Flight of the Fire Ants - drjohnson
https://edgelands.substack.com/p/flight-of-the-fire-ants
======
tasty_freeze
I've lived in Austin for about 15 years now. One of my jobs around the house
is to do mowing and other yard work on our 3.5 acres. So what I'm saying is
I've spent a lot of time in the yard and grass and cutting brush.
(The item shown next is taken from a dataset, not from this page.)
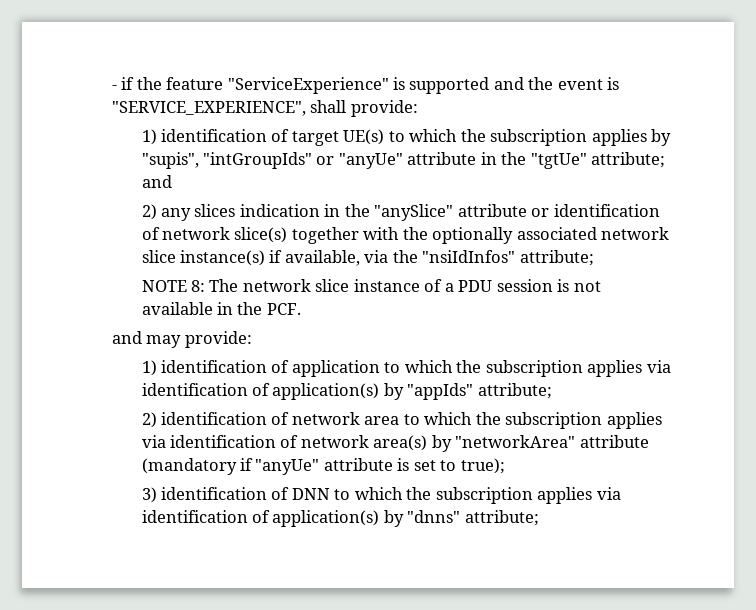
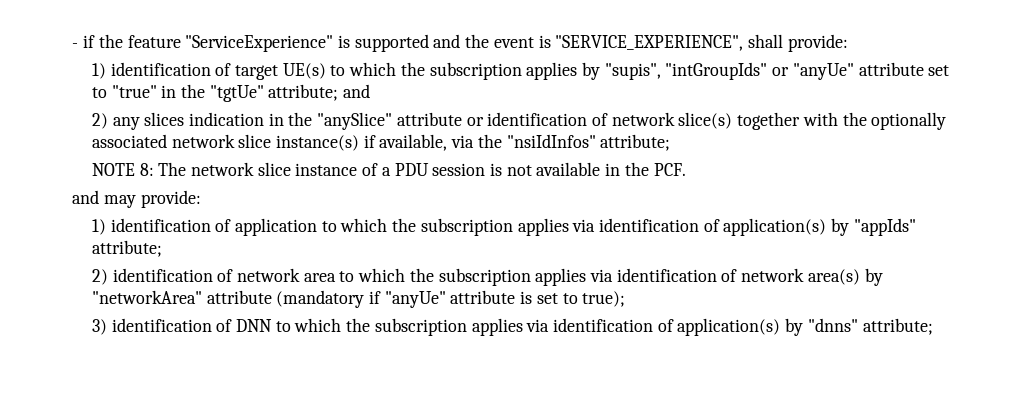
- 1) identification of target UE(s) to which the subscription applies by "supis", "intGroupIds" or "anyUe" attribute in the "tgtUe" attribute; and
+ 1) identification of target UE(s) to which the subscription applies by "supis", "intGroupIds" or "anyUe" attribute set to "true" in the "tgtUe" attribute; and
Fire ants don't bother me at all. As soon as they start biting and you can
take corrective action.

The thing that I hate far more are chiggers [1]. They climb to the tops of
blades of grass and wait for a host mammal to brush against them, then they
hop aboard. They start climbing up your leg, but they are so microscopic you
can't feel them at all. They climb as high as they can, but when the hit an
obstruction they don't waste time trying and then burrow into your skin, using
enzymes to help dissolve their way in. They feed on skin for a few hours then
drop off and hope to complete the next stage of their life-cycle, even before
you are aware they were there.

It is common to do yard work and the next morning have a dozen or more itchy,
swollen red bumps at the underwear line. They remain itchy for days, far worse
than fire ant bites (at least for me).

[1]
[https://en.wikipedia.org/wiki/Trombiculidae](https://en.wikipedia.org/wiki/Trombiculidae)

------
chrisbennet
I was shooting my brothers brand new shotgun (1) ("here, try this") when I
backed up and stepped on a fire ant hill. I was getting stung but I didn't
know how to make the gun safe so I couldn't just drop it. My brother had to
run to my aid and take it. Its funny now but certainly not at the time.

I _hate_ fire ants.

(1) We shot skeet for 6 days in a row! Happy times.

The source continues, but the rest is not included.